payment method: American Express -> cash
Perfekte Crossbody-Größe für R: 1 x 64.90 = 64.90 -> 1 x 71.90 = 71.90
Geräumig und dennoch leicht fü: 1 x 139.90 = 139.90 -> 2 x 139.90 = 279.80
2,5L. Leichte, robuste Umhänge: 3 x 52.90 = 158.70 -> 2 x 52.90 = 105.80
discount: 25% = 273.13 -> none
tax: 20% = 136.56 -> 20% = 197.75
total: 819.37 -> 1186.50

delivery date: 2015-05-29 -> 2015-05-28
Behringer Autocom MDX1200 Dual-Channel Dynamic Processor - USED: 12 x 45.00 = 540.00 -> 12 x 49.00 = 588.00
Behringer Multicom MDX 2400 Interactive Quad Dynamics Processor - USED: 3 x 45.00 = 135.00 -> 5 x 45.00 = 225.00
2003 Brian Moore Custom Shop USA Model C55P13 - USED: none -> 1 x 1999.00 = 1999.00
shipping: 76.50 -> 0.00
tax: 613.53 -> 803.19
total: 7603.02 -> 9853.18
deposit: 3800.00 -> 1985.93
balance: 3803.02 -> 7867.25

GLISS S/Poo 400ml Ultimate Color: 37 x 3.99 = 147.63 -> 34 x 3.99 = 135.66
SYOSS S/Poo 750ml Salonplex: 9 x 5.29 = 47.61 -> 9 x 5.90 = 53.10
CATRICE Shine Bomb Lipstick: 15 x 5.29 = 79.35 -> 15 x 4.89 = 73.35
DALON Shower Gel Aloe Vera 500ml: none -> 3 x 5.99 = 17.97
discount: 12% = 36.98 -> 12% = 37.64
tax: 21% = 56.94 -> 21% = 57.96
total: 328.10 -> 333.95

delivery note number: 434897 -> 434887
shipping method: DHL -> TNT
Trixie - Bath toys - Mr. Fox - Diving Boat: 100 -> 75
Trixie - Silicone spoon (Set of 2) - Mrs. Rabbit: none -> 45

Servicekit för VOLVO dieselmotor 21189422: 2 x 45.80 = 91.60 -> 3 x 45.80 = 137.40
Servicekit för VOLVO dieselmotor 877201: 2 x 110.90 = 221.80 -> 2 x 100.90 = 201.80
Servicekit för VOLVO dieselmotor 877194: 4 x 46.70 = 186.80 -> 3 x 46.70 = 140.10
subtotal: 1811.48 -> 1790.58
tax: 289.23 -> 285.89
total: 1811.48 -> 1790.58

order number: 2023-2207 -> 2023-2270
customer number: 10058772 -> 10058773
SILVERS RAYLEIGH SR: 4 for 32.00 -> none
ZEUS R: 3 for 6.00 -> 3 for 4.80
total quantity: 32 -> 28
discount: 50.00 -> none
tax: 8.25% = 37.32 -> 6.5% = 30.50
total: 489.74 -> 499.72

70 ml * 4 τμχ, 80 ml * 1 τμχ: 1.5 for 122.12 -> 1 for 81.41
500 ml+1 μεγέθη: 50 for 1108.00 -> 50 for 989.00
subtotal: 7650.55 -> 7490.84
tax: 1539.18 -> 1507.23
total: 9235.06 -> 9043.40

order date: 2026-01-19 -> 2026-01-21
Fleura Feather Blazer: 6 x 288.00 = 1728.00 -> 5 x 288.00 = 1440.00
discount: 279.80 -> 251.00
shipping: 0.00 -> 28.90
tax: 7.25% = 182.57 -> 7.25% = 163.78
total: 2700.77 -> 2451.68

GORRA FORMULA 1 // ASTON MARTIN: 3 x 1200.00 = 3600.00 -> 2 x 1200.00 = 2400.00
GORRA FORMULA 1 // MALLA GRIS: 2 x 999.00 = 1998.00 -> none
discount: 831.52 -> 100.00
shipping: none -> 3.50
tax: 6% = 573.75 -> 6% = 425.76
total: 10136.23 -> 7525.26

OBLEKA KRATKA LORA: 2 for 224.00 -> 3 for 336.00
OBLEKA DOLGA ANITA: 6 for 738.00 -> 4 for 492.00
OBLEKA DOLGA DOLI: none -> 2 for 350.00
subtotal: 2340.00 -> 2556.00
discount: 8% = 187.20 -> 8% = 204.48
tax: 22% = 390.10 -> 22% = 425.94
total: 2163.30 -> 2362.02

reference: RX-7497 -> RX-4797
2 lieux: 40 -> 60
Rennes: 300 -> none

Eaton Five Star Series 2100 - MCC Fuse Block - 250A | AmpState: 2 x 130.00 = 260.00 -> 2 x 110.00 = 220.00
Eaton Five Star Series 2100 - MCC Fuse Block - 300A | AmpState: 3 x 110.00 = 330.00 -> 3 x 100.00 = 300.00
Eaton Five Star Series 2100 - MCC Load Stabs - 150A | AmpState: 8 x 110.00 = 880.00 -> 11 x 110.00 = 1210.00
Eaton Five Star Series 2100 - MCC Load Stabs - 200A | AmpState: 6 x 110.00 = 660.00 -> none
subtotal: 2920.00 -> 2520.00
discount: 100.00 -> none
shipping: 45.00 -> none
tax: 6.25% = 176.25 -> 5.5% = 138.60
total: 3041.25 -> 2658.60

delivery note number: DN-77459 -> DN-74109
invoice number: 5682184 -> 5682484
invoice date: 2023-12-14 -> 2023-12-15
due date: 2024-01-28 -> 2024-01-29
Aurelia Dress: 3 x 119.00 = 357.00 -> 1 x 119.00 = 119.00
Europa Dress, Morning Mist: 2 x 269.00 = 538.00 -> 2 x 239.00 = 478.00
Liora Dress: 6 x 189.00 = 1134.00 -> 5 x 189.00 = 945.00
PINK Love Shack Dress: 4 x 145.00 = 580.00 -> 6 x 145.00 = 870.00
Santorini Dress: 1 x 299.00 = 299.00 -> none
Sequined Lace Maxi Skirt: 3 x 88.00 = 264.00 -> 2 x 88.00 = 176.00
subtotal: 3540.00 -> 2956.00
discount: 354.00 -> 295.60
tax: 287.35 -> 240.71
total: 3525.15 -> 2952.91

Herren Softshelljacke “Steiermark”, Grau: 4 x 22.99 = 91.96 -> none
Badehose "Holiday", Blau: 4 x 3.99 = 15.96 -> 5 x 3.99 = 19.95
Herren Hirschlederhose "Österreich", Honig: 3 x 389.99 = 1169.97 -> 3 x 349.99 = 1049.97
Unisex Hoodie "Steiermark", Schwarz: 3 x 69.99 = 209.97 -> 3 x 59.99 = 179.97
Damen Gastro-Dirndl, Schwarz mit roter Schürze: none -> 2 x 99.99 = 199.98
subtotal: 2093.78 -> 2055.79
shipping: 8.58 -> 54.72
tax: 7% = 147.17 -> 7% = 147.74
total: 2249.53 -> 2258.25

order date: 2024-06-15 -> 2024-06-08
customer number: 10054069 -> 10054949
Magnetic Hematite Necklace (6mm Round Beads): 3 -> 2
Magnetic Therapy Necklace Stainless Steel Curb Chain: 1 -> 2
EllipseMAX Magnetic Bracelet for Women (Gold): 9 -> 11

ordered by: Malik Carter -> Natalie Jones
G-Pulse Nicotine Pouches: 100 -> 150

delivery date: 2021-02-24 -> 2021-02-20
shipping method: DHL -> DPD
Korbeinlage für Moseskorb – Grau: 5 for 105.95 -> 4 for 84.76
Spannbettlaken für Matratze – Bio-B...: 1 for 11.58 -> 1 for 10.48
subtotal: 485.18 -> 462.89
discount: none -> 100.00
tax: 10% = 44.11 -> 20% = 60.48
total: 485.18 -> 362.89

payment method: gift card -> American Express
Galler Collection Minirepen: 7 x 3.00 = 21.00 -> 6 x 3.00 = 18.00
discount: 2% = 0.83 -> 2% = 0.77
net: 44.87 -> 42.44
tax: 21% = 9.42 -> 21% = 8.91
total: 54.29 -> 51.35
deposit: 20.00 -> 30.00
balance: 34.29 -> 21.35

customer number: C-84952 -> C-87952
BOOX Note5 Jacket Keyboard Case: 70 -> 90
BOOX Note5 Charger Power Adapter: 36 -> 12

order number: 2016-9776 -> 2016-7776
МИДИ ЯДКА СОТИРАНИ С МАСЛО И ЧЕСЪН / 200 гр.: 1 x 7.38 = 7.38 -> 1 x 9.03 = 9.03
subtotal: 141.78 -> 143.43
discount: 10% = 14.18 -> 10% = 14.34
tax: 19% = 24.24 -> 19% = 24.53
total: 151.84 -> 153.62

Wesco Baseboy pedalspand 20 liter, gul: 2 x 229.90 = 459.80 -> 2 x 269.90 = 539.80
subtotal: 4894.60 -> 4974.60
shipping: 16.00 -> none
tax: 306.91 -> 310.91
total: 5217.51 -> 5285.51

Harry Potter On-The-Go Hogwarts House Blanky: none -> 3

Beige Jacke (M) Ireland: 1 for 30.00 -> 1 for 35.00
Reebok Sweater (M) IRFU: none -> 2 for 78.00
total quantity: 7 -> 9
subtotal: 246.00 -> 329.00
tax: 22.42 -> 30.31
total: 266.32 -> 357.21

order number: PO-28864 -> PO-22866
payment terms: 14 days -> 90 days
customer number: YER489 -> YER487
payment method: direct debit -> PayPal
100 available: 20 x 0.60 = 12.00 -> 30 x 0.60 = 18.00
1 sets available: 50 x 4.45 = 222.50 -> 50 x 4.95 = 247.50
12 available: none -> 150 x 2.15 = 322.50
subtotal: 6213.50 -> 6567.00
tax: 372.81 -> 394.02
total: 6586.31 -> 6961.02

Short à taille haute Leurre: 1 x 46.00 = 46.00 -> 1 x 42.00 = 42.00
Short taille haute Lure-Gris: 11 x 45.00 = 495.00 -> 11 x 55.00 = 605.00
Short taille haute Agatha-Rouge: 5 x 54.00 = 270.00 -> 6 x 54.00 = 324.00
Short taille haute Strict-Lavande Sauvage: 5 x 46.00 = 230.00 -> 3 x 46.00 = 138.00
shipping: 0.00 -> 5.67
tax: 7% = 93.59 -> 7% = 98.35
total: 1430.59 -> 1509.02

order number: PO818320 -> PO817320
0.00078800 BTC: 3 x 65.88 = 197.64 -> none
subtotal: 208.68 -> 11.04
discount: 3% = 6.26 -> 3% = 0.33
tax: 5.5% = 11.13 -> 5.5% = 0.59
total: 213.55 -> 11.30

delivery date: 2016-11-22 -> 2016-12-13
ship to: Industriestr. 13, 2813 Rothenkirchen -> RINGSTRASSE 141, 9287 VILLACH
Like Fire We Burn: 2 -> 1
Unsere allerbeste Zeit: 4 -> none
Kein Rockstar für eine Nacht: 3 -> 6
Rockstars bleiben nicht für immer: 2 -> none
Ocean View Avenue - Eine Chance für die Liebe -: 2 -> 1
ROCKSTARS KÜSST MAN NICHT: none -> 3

Task directions
Everything above from the line with "discount: 12% = 36.98 -> 12% = 37.64" to the line with "tax: 6.25% = 176.25 -> 5.5% = 138.60", both included, must be repeated exactly, and nothing outside that range.

Expected output
discount: 12% = 36.98 -> 12% = 37.64
tax: 21% = 56.94 -> 21% = 57.96
total: 328.10 -> 333.95

delivery note number: 434897 -> 434887
shipping method: DHL -> TNT
Trixie - Bath toys - Mr. Fox - Diving Boat: 100 -> 75
Trixie - Silicone spoon (Set of 2) - Mrs. Rabbit: none -> 45

Servicekit för VOLVO dieselmotor 21189422: 2 x 45.80 = 91.60 -> 3 x 45.80 = 137.40
Servicekit för VOLVO dieselmotor 877201: 2 x 110.90 = 221.80 -> 2 x 100.90 = 201.80
Servicekit för VOLVO dieselmotor 877194: 4 x 46.70 = 186.80 -> 3 x 46.70 = 140.10
subtotal: 1811.48 -> 1790.58
tax: 289.23 -> 285.89
total: 1811.48 -> 1790.58

order number: 2023-2207 -> 2023-2270
customer number: 10058772 -> 10058773
SILVERS RAYLEIGH SR: 4 for 32.00 -> none
ZEUS R: 3 for 6.00 -> 3 for 4.80
total quantity: 32 -> 28
discount: 50.00 -> none
tax: 8.25% = 37.32 -> 6.5% = 30.50
total: 489.74 -> 499.72

70 ml * 4 τμχ, 80 ml * 1 τμχ: 1.5 for 122.12 -> 1 for 81.41
500 ml+1 μεγέθη: 50 for 1108.00 -> 50 for 989.00
subtotal: 7650.55 -> 7490.84
tax: 1539.18 -> 1507.23
total: 9235.06 -> 9043.40

order date: 2026-01-19 -> 2026-01-21
Fleura Feather Blazer: 6 x 288.00 = 1728.00 -> 5 x 288.00 = 1440.00
discount: 279.80 -> 251.00
shipping: 0.00 -> 28.90
tax: 7.25% = 182.57 -> 7.25% = 163.78
total: 2700.77 -> 2451.68

GORRA FORMULA 1 // ASTON MARTIN: 3 x 1200.00 = 3600.00 -> 2 x 1200.00 = 2400.00
GORRA FORMULA 1 // MALLA GRIS: 2 x 999.00 = 1998.00 -> none
discount: 831.52 -> 100.00
shipping: none -> 3.50
tax: 6% = 573.75 -> 6% = 425.76
total: 10136.23 -> 7525.26

OBLEKA KRATKA LORA: 2 for 224.00 -> 3 for 336.00
OBLEKA DOLGA ANITA: 6 for 738.00 -> 4 for 492.00
OBLEKA DOLGA DOLI: none -> 2 for 350.00
subtotal: 2340.00 -> 2556.00
discount: 8% = 187.20 -> 8% = 204.48
tax: 22% = 390.10 -> 22% = 425.94
total: 2163.30 -> 2362.02

reference: RX-7497 -> RX-4797
2 lieux: 40 -> 60
Rennes: 300 -> none

Eaton Five Star Series 2100 - MCC Fuse Block - 250A | AmpState: 2 x 130.00 = 260.00 -> 2 x 110.00 = 220.00
Eaton Five Star Series 2100 - MCC Fuse Block - 300A | AmpState: 3 x 110.00 = 330.00 -> 3 x 100.00 = 300.00
Eaton Five Star Series 2100 - MCC Load Stabs - 150A | AmpState: 8 x 110.00 = 880.00 -> 11 x 110.00 = 1210.00
Eaton Five Star Series 2100 - MCC Load Stabs - 200A | AmpState: 6 x 110.00 = 660.00 -> none
subtotal: 2920.00 -> 2520.00
discount: 100.00 -> none
shipping: 45.00 -> none
tax: 6.25% = 176.25 -> 5.5% = 138.60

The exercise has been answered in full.